**Assigned task:**
Look for "font" in the material below and show each line that contains it.

**Given records:**

--

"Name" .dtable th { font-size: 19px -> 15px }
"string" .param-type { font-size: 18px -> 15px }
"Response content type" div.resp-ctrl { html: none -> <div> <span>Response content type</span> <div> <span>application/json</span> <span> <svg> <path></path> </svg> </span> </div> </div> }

--

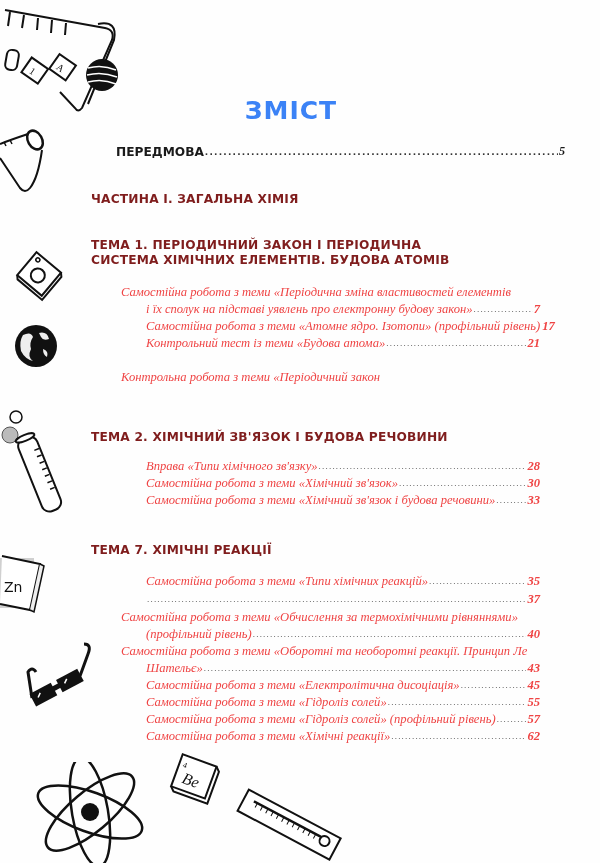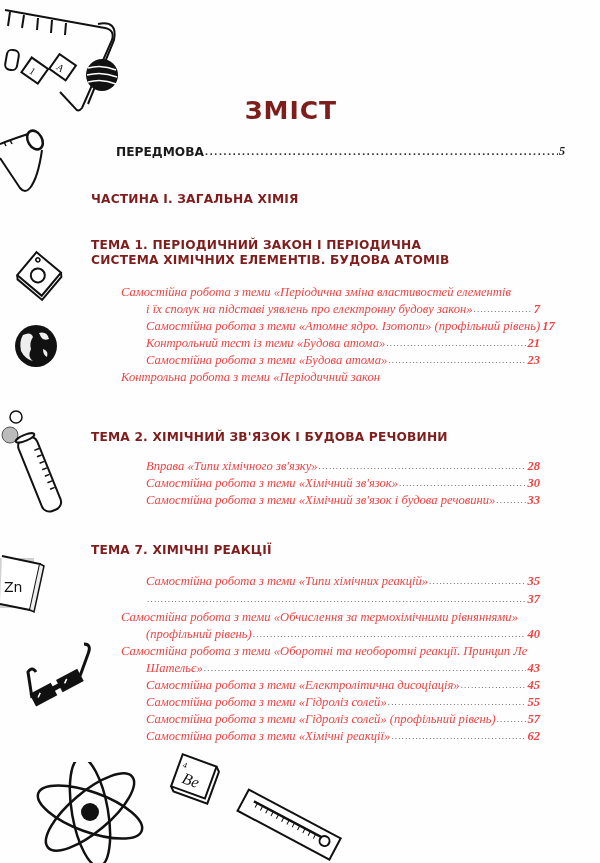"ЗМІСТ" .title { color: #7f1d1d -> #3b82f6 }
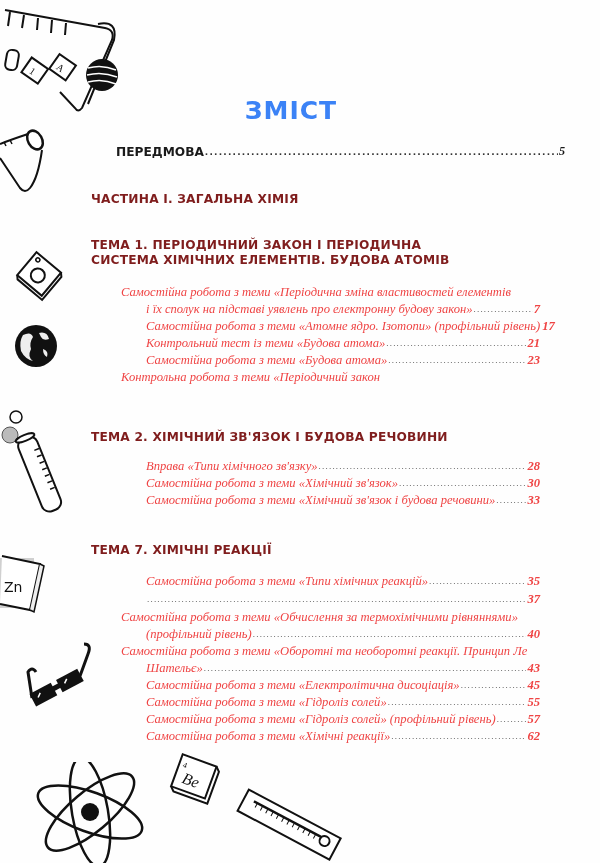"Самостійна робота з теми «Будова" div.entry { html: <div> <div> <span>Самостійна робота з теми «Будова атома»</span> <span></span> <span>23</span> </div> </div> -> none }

--

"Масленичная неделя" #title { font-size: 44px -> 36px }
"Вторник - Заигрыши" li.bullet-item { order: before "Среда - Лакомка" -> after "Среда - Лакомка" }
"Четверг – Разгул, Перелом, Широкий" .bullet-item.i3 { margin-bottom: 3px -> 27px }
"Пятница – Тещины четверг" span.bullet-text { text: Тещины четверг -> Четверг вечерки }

--

**Exercise output:**
"Name" .dtable th { font-size: 19px -> 15px }
"string" .param-type { font-size: 18px -> 15px }
"Масленичная неделя" #title { font-size: 44px -> 36px }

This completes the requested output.